== EXERCISE OBJECTIVE ==
The listing below is to be written out word for word, minus its images.

== INPUT FOR THIS TASK ==
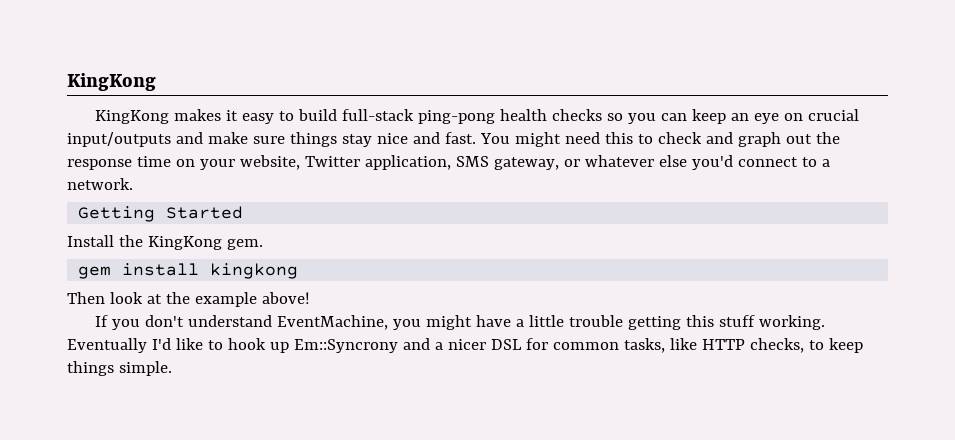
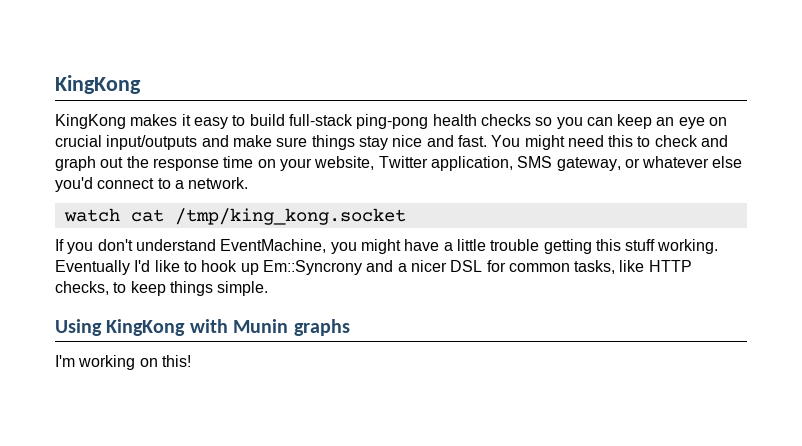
- Getting Started
- Install the KingKong gem.
- gem install kingkong
- Then look at the example above!
+ watch cat /tmp/king_kong.socket
+ Using KingKong with Munin graphs
+ I'm working on this!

== TASK RESPONSE ==
- Getting Started
- Install the KingKong gem.
- gem install kingkong
- Then look at the example above!
+ watch cat /tmp/king_kong.socket
+ Using KingKong with Munin graphs
+ I'm working on this!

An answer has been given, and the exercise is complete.